Matching image to images collection
Asked Answered
E

5

3

I have large collecton of card images, and one photo of particular card. What tools can I use to find which image of collection is most similar to mine?

Here's collection sample:

Here's what I'm trying to find:

Envision answered 8/8, 2014 at 7:56 Comment(11)
Mmmm... in what way is your one image different - is it brighter/darker, rotated/distorted/shifted, is it a different size, is it a different format (JPEG/PNG), or has a single smallish element moved within the image but the rest is pixel for pixel identical, or.... ?Gloxinia
Let's say it's printed out and photographed by fixed camera from above on a white backdrop. It's usually brighter, may be a little bit distorted/rotated.Envision
It's hard to advise on the information you have provided. Can you post maybe 2-3 images from the big collection and the odd one that you are trying to match to your collection?Gloxinia
@MarkSetchell I've updated question with image samplesEnvision
Do you want to find similar images or just recognize a specific card? If its the latter then character recoqnition could be used to read the card names instead of comparing the images. You could then create a database of your collection and compare with that.Hanser
I want to recognize card. I have a feeling i'm more likely to find match comparing whole frames. But I can try.Envision
It is important to note that testing any approach with just 3 samples does not mean it gonna work with more cards. There is bias in the samples. For instance, I could develop an algorithm that find the card with gray background. The other two cards have green background. It probably gonna work. Image comparison algorithms will probably solve this problem perfectly considering this scenario when your desired sample is so different from the others. Try to put more similar cards in the samples. I suggest you to put more cards with gray background and the same symbols.Beat
I have more images and many cards to photograph :)Envision
For anyone interested, I think you can use images available here as reference images. But more test images would certainly help to evaluate a method. With reference images from above link and the one test image available, I used the euclidean distance to find the best match as I've outlined in my answer EDIT section, and it gave me good results for this particular test image.Septennial
Crazy idea. What about training a neural network to recognise cards for you? I have no idea how, but the cool factor alone outweighs any meaningless concerns like "feasibility" or "timeliness".Marcelenemarcelia
"I have no idea how to" pretty well describes my stance on neural networks in this task.Envision
G
3

Thank you for posting some photos.

I have coded an algorithm called Perceptual Hashing which I found by Dr Neal Krawetz. On comparing your images with the Card, I get the following percentage measures of similarity:

Card vs. Abundance 79%
Card vs. Aggressive 83%
Card vs. Demystify 85%

so, it is not an ideal discriminator for your image type, but kind of works somewhat. You may wish to play around with it to tailor it for your use case.

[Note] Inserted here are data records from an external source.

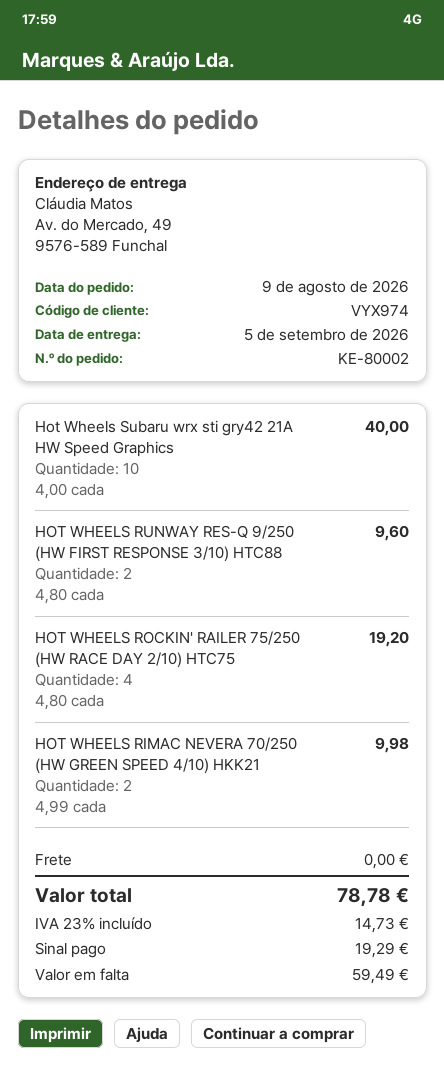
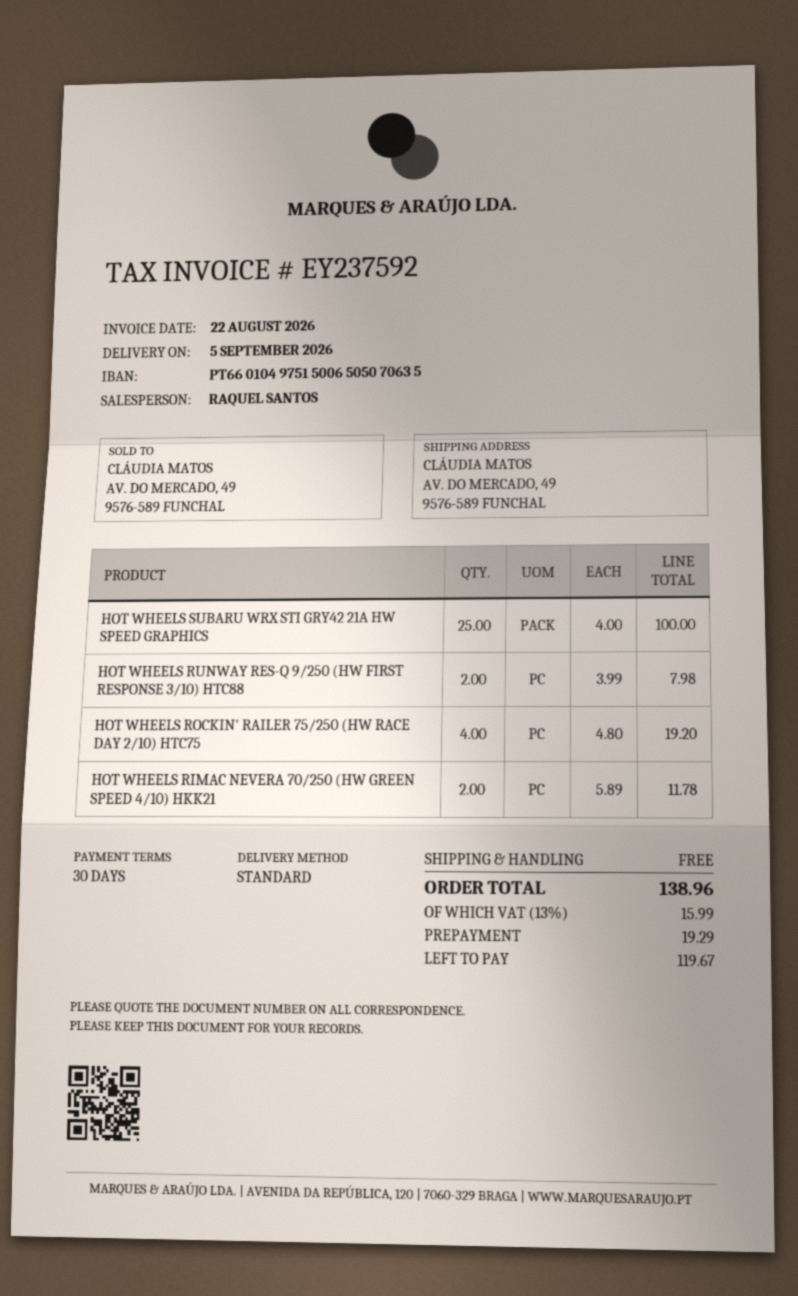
Hot Wheels Subaru wrx sti gry42 21A HW Speed Graphics: 10 x 4.00 = 40.00 -> 25 x 4.00 = 100.00
HOT WHEELS RUNWAY RES-Q 9/250 (HW FIRST RESPONSE 3/10) HTC88: 2 x 4.80 = 9.60 -> 2 x 3.99 = 7.98
HOT WHEELS RIMAC NEVERA 70/250 (HW GREEN SPEED 4/10) HKK21: 2 x 4.99 = 9.98 -> 2 x 5.89 = 11.78
tax: 23% = 14.73 -> 13% = 15.99
total: 78.78 -> 138.96
balance: 59.49 -> 119.67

I would calculate a hash for each of the images in your collection, one at a time and store the hash for each image just once. Then, when you get a new card, calculate its hash and compare it to the stored ones.

#!/bin/bash
################################################################################
# Similarity
# Mark Setchell
#
# Calculate percentage similarity of two images using Perceptual Hashing
# See article by Dr Neal Krawetz entitled "Looks Like It" - www.hackerfactor.com
#
# Method:
# 1) Resize image to black and white 8x8 pixel square regardless
# 2) Calculate mean brightness of those 64 pixels
# 3) For each pixel, store "1" if pixel>mean else store "0" if less than mean
# 4) Convert resulting 64bit string of 1's and 0's, 16 hex digit "Perceptual Hash"
#
# If finding difference between Perceptual Hashes, simply total up number of bits
# that differ between the two strings - this is the Hamming distance.
#
# Requires ImageMagick - www.imagemagick.org
#
# Usage:
#
# Similarity image|imageHash [image|imageHash]
# If you pass one image filename, it will tell you the Perceptual hash as a 16
# character hex string that you may want to store in an alternate stream or as
# an attribute or tag in filesystems that support such things. Do this in order
# to just calculate the hash once for each image.
#
# If you pass in two images, or two hashes, or an image and a hash, it will try
# to compare them and give a percentage similarity between them.
################################################################################
function PerceptualHash(){

   TEMP="tmp$$.png"

   # Force image to 8x8 pixels and greyscale
   convert "$1" -colorspace gray -quality 80 -resize 8x8! PNG8:"$TEMP"

   # Calculate mean brightness and correct to range 0..255
   MEAN=$(convert "$TEMP" -format "%[fx:int(mean*255)]" info:)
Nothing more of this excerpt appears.